While some dead zones occur naturally, many are caused or exacerbated by chemical fertilizer runoff, fossil fuels, and rain. The fertilizer, which is rich in nitrogen compounds, is washed away from farmlands into rivers and ends up in the ocean. Burning fossil fuels produces airborne nitrogen oxides, which the rain washes into the ocean.

The nitrogen compounds feed massive algae blooms. When the algae dies, it sinks to the ocean floor where it is consumed by microbes, which also consume oxygen in the process. As the oxygen is depleted, creating a condition called hypoxia, marine life that can flee does, and life that cannot – some fish but also clams, crustaceans, and other bottom dwellers – die of asphyxiation. At that point, microbes that live in oxygen-free environments begin to thrive and produce hydrogen sulfide, a poisonous gas. Most dead zones are seasonal, as the algae thrives in warm water.
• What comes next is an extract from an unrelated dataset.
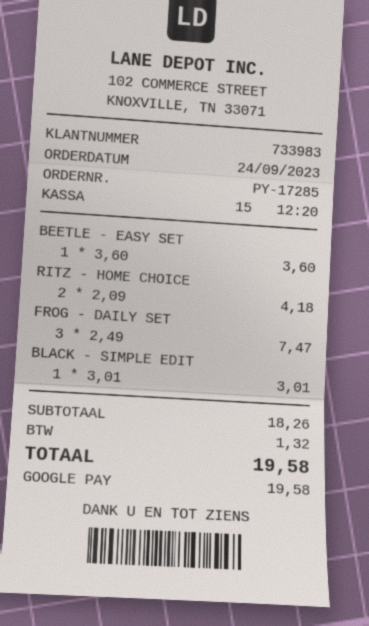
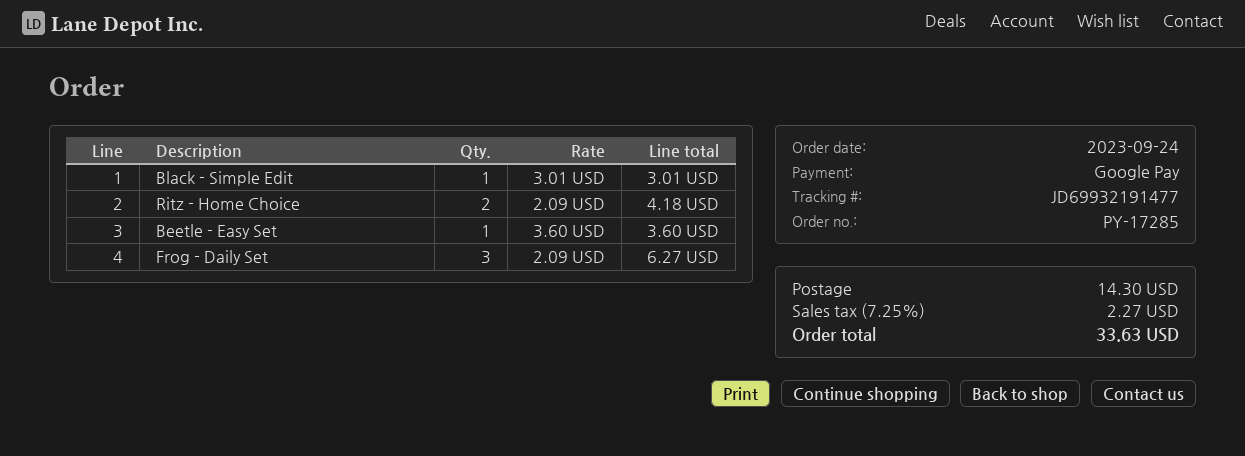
FROG - DAILY SET: 3 x 2.49 = 7.47 -> 3 x 2.09 = 6.27
shipping: none -> 14.30
tax: 1.32 -> 2.27
total: 19.58 -> 33.63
According to the authors, the number of these dead zones has doubled every decade since the 1960s.

These findings are not just bad news for sea creatures, but for those whose livelihoods depend on them as well. Diaz told the New York Times that in the Chesapeake Bay, dead zones eliminate 75,000 metric tons of fish food, enough to feed half of the bay's annual harvest of crabs for one year.

Dead zones can bounce back. Until the 1990s, the Black Sea was the site of a major hypoxic area, but a sharp reduction in the amount of fertilizer runoff following the collapse of the Soviet Union allowed marine life to rebound quickly.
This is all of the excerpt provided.